The investigation also found potentially dangerous irregularities with electrical extension cords sold at both 99 Cent and Midland, located on Midland Avenue in Port Chester. Cords not fitting the standards created by Underwriter’s Laboratories Inc. (UL) threaten injury by way of fire and shock hazards. UL is an independent product safety certification organization sponsored by manufactures, insurance companies, and other interested parties. Minimum safety standards, such as the thickness of the wire, must be met in order for a product to receive UL certification.

The WCDCP sent the cords from 99 Cent and Midland to UL for analysis. Six extensions cords from 99 Cent were tested by UL. The tests revealed that five of the cords had counterfeit UL registered trademarks on the packaging. Additionally, three cords contained no warning label and all six cords contained a thinner copper wire than stated on the package.

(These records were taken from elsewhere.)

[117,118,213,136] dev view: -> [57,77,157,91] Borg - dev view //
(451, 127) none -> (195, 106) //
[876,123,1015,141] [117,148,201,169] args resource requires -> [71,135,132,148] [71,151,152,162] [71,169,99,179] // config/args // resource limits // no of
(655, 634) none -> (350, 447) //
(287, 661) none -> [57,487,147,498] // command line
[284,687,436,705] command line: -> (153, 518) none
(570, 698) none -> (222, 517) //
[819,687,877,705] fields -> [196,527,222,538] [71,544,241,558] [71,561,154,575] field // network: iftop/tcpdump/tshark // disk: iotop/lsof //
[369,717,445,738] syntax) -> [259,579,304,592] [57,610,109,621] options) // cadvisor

The UL will not certify extension cords with a wire thinner than 18 American Wire Gauge (AWG). If a copper wire is thinner than 18 AWG, the AWG measurement will be higher. UL’s tests showed cords from 99 cent measured over 20 AWG and not the 16 AWG as advertised.

An extension cord tested from Midland had no UL marking on the packaging, and was found to also contain a wire gauge thinner than stated on the package. The cord was advertised as16 AWG but tests revealed it was actually measured at 25 AWG, much thinner than industry standards. The cord also did not have safety closures and warning labels, as required by UL.

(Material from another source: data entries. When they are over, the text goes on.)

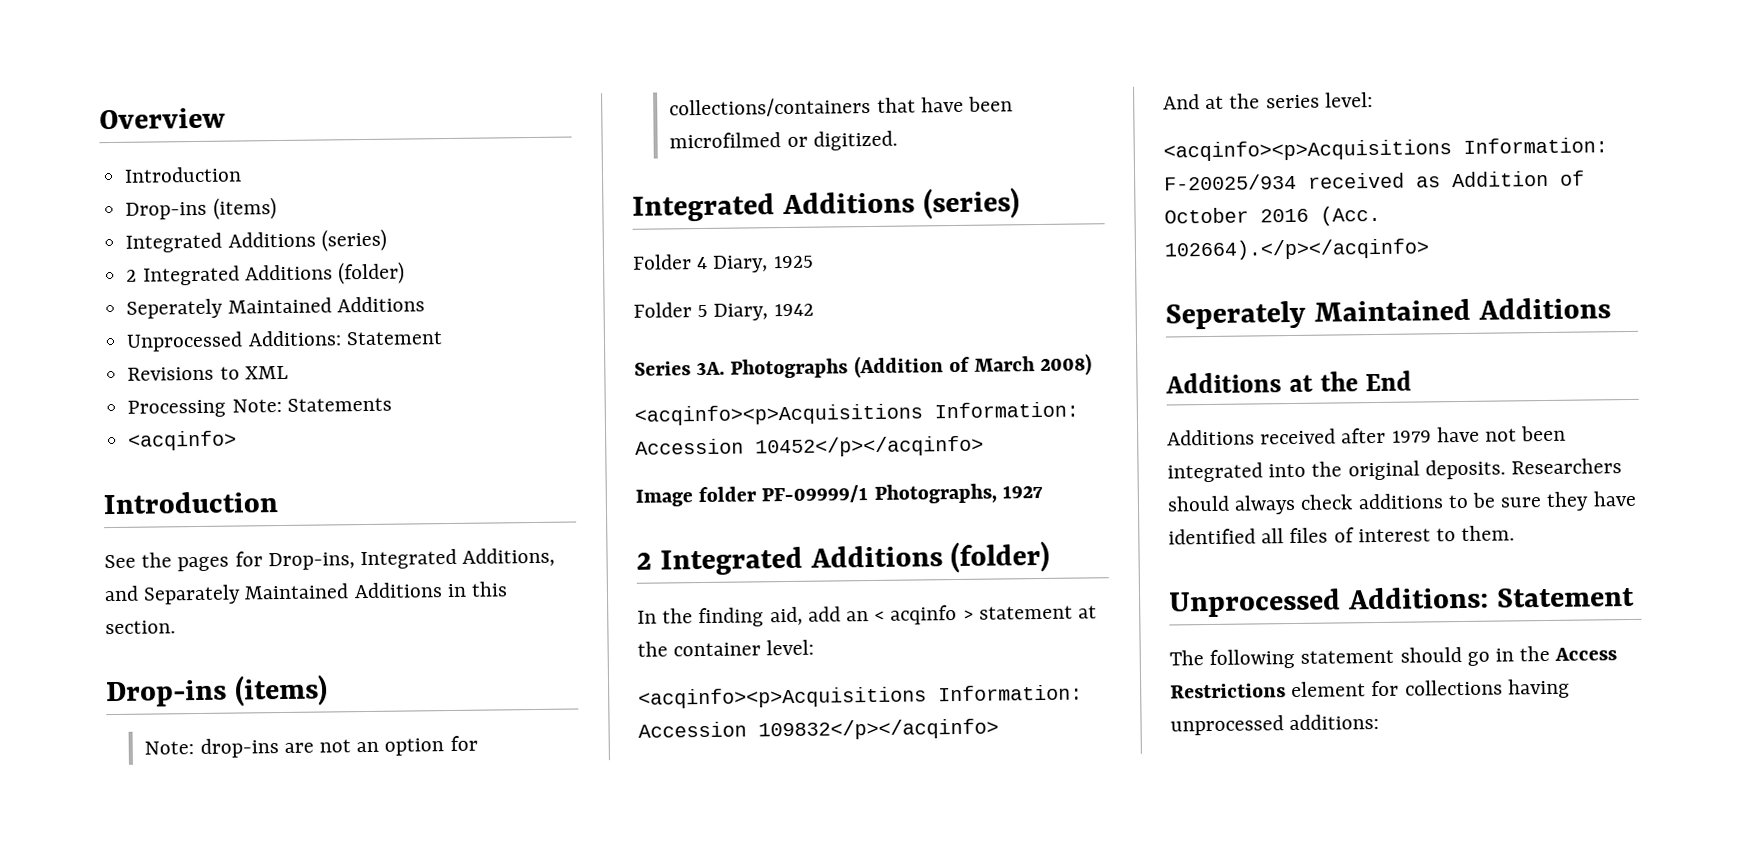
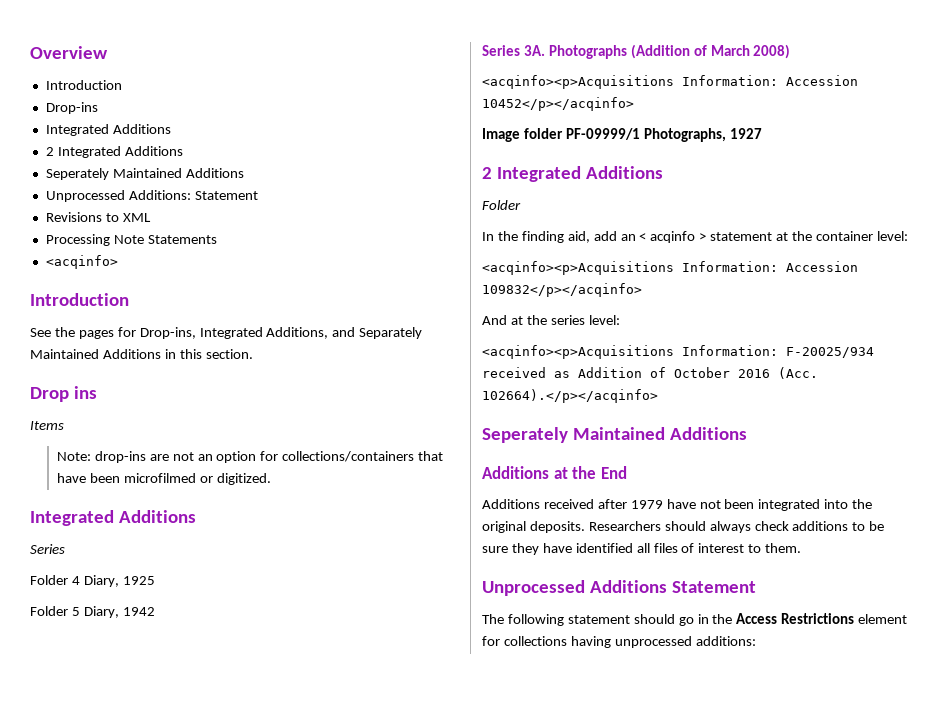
[212,197,277,220] [125,228,387,253] [126,261,405,286] (items) // Integrated Additions (series) // 2 Integrated Additions (folder) -> [45,124,171,136] [45,146,183,158] // Integrated Additions // 2 Integrated Additions
[231,398,282,413] Note: -> [113,235,144,244] Note
[105,674,328,708] Drop-ins (items) -> [30,386,97,402] [30,421,64,430] Drop ins // Items
[922,187,1020,220] (series) -> [30,544,65,554] // Series
[950,540,1051,574] (folder) -> [482,200,521,210] // Folder
[1346,586,1489,610] Additions: -> [589,580,667,593] Additions

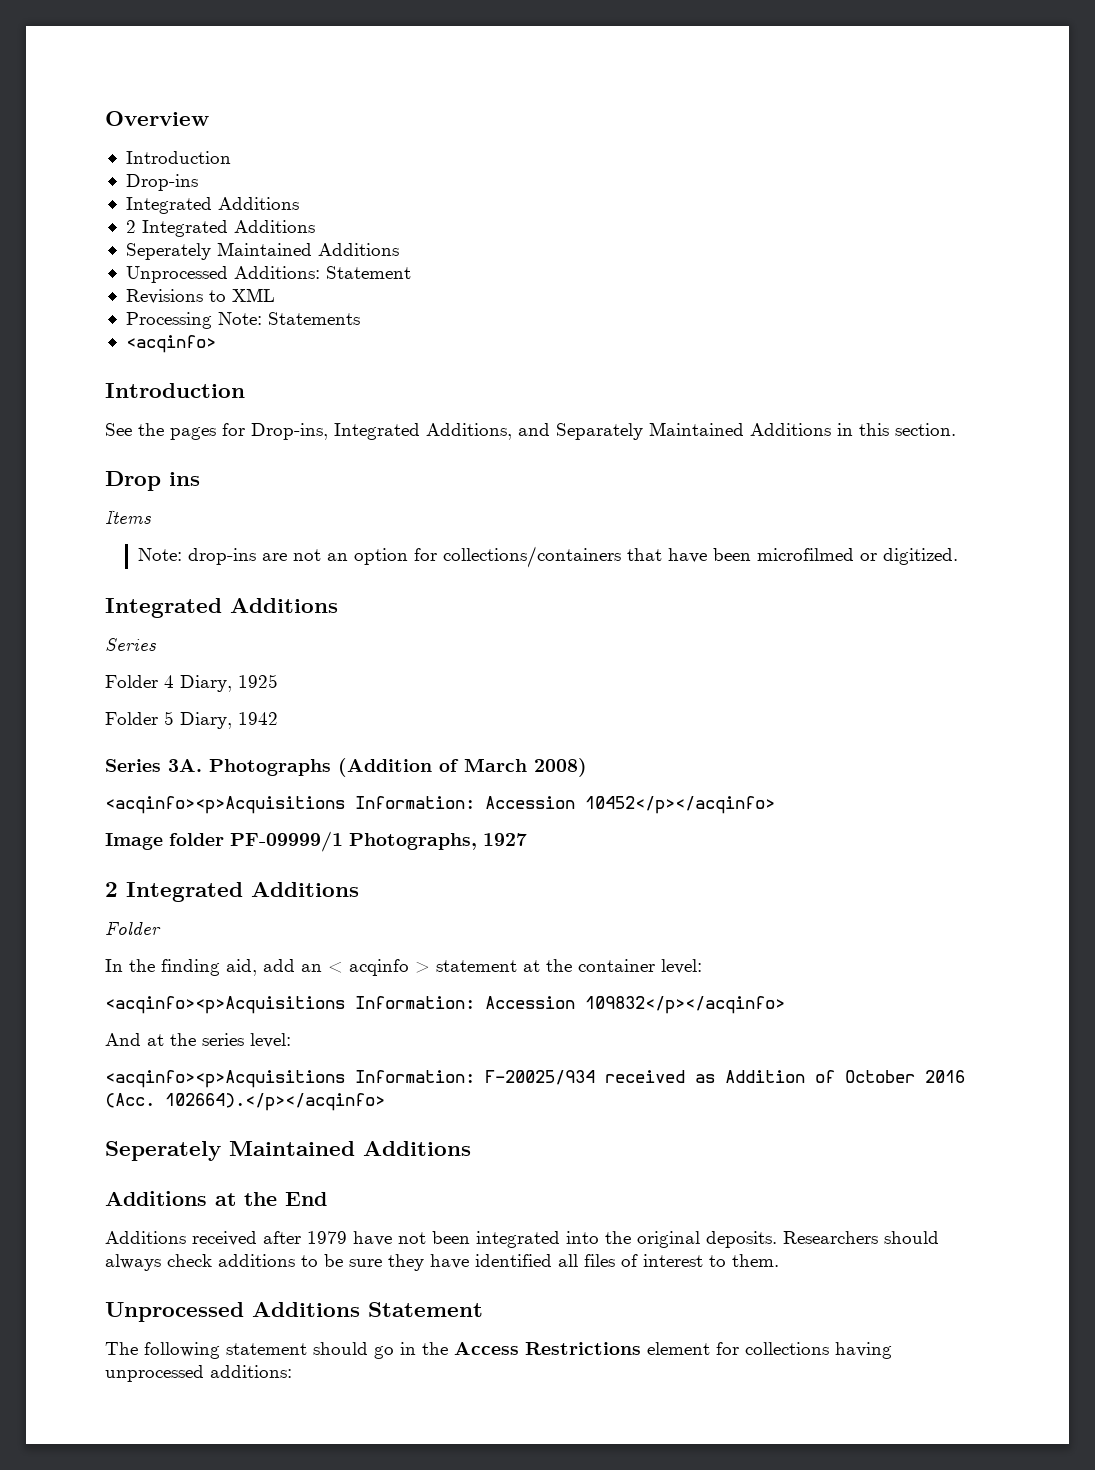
[113,235,144,244] Note -> [217,312,262,325] Note:

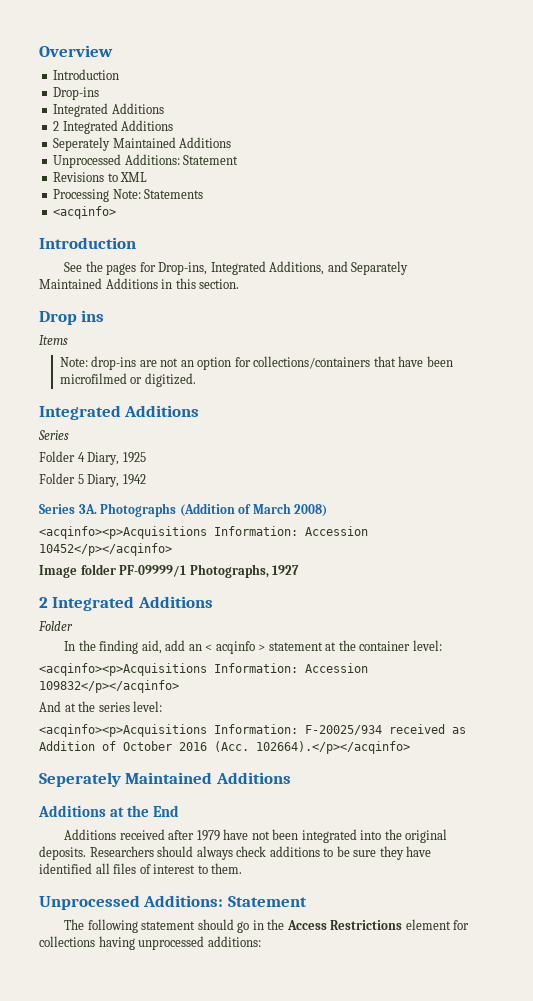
[252,1302,360,1317] Additions -> [143,895,224,907] Additions:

Under the agreement with Attorney General Cuomo, 99 Cent and Midland must discontinue sales of electrical cords that fail to meet industry standards. 99 Cent must also coordinate with CPSC to implement a recall of the children’s jewelry. The store cannot sell any children’s jewelry unless the product contains no more than .06 percent lead by weight and complies with all state and federal safety standards, which will be determined by an independent third-party lab.

The case was handled by Assistant Attorney General Yasmin Rahman Kutty under the supervision of Assistant Attorney General-In-Charge of the Westchester Regional Office Judith C. McCarthy.